PRÉSENTATION DU PROJET, par Francis MARCOIN et Fabrice THUMEREL
Pour être au centre des débats depuis le début de ce nouveau siècle, le roman contemporain fait-il pour autant l’objet d’une véritable réflexion argumentée, d’une cartographie fondée et approfondie, bref d’une approche critique et historique véritablement raisonnée ? Cette question est intimement liée à celle de la valeur, et l’impression règne d’une confusion sans précédent dans le microcosme médiatico-éditorial, confusion qui semble menacer également le champ universitaire où de plus en plus de chercheurs orientent leurs travaux vers la voie périlleuse de l’évaluation du contemporain, pour ne pas dire de l’actuel. Se pose donc impérieusement le problème de la valeur littéraire même, problème qui n’est pas nouveau : rappelons-nous Sainte-Beuve. Mais cet exemple nous montre que le problème affecte l’acte critique bien plutôt que l’acte romanesque lui-même, trop souvent réputé seul créateur.

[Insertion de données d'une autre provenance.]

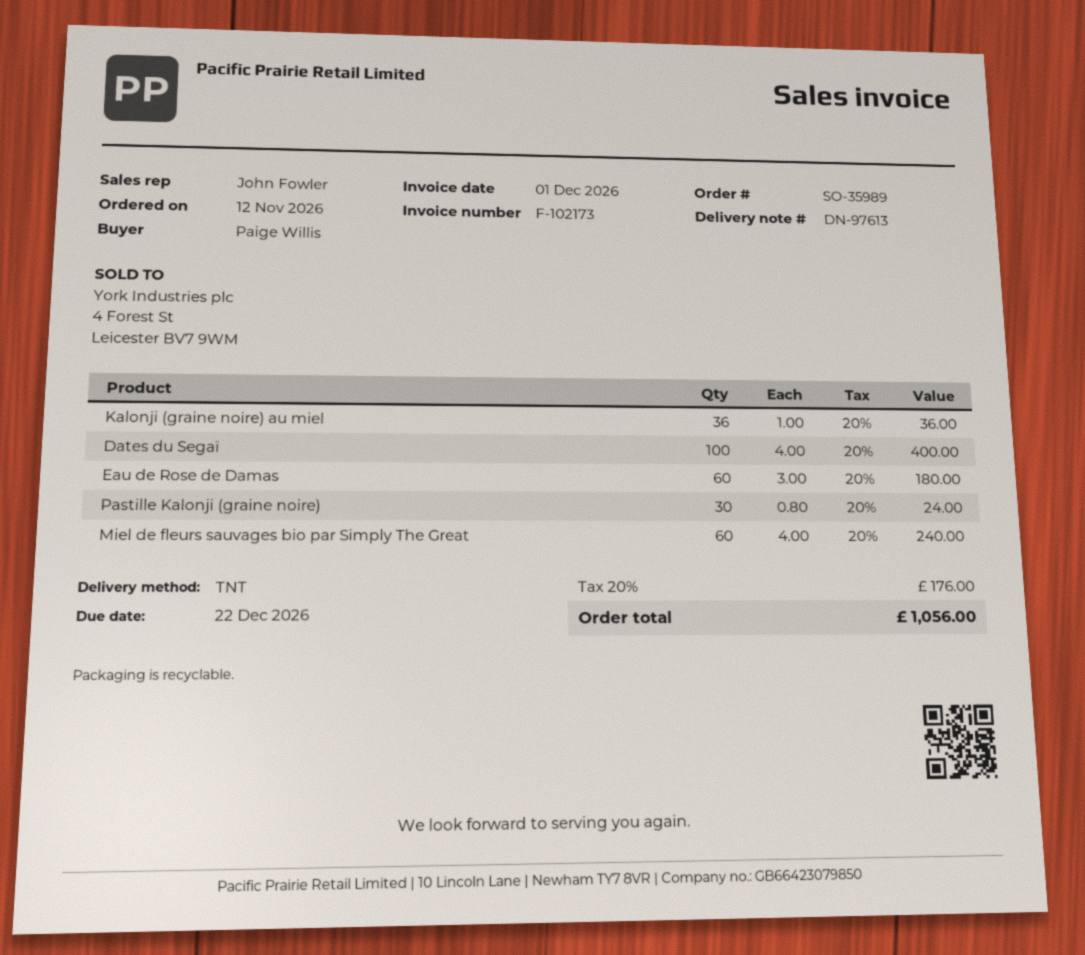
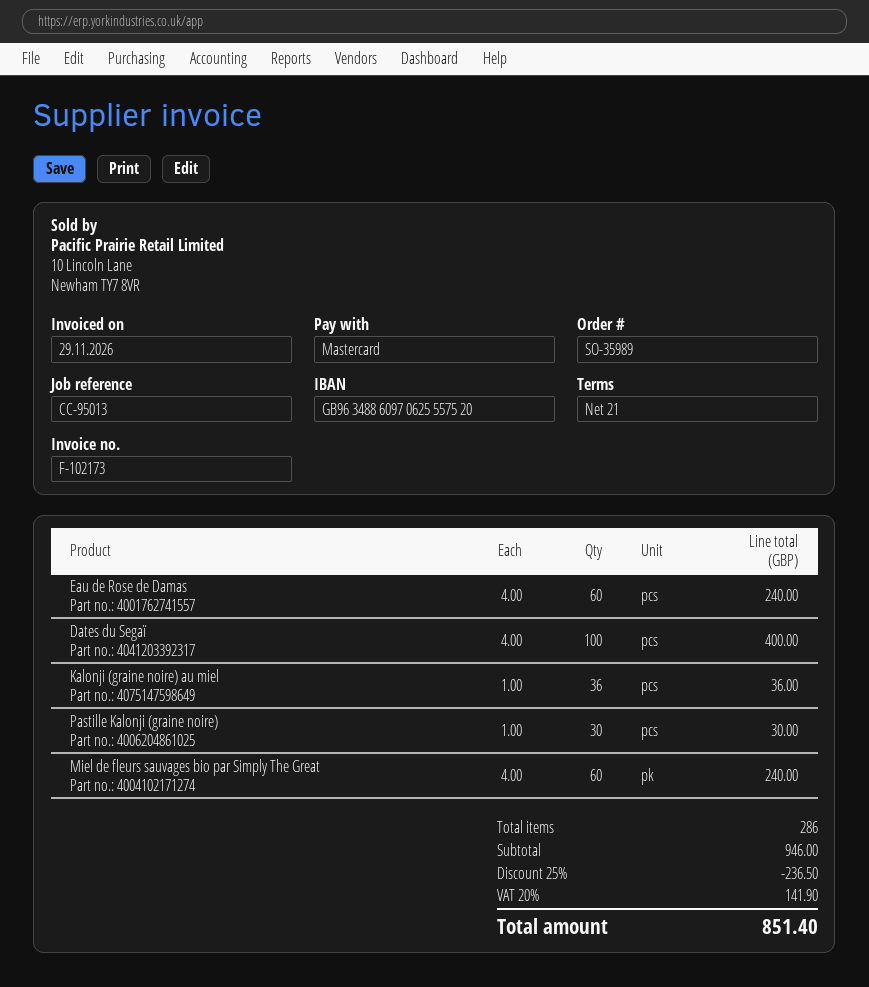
invoice date: 2026-12-01 -> 2026-11-29
Eau de Rose de Damas: 60 x 3.00 = 180.00 -> 60 x 4.00 = 240.00
Pastille Kalonji (graine noire): 30 x 0.80 = 24.00 -> 30 x 1.00 = 30.00
discount: none -> 25% = 236.50
tax: 20% = 176.00 -> 20% = 141.90
total: 1056.00 -> 851.40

Que signifie critiquer le contemporain ? En quoi peut-on parler d’écriture critique, d’invention critique, d’imagination critique du contemporain ?
Ces manières de critiquer impliquent un engagement, une prise de risque, non seulement dans l’évaluation elle-même, mais dans la forme que prend cette évaluation. Si l’oeuvre d’art, pour Marcel Proust, est fille de la solitude, il en va de même pour la critique. Elle doit parler cependant, mais d’une parole à l’écart de tout système boursier, qu’il soit celui de la bulle médiatique ou de la technocratie universitaire désormais sous le classement de Shanghai et pour qui la cotation est devenue la seule forme de pensée. Parce que l’évaluation du roman contemporain, – comme celle des oeuvres du passé – ne saurait se confondre ni avec les tableaux de ventes ni avec le classement des chercheurs et des revues, en ce tout début 2008, Libr-critique ouvre un vaste chantier qui prolonge les premières réflexions menées l’année dernière par Philippe Boisnard et Fabrice Thumerel. Ce projet, s’il suscite suffisamment d’adhésion, se concrétisera sous la forme d’une revue en ligne ouverte et fermée chaque année civile.
Au fil des débats, rencontres, tables rondes et conférences, mais également des travaux de recherche les plus pointus comme des chroniques sur diverses publications et manifestations, de totalisations en détotalisations, se construira une approche du roman contemporain qui, espérons-le, sera multiforme et complexe – à défaut de pouvoir être complète. Pourraient ainsi se combiner des analyses portant sur des parcours singuliers d’écriture (des oeuvres ou des types d’écriture particuliers) ou des synthèses – à dominante socio-historique ou poétique, entre autres – sur des territoires objectivement établis.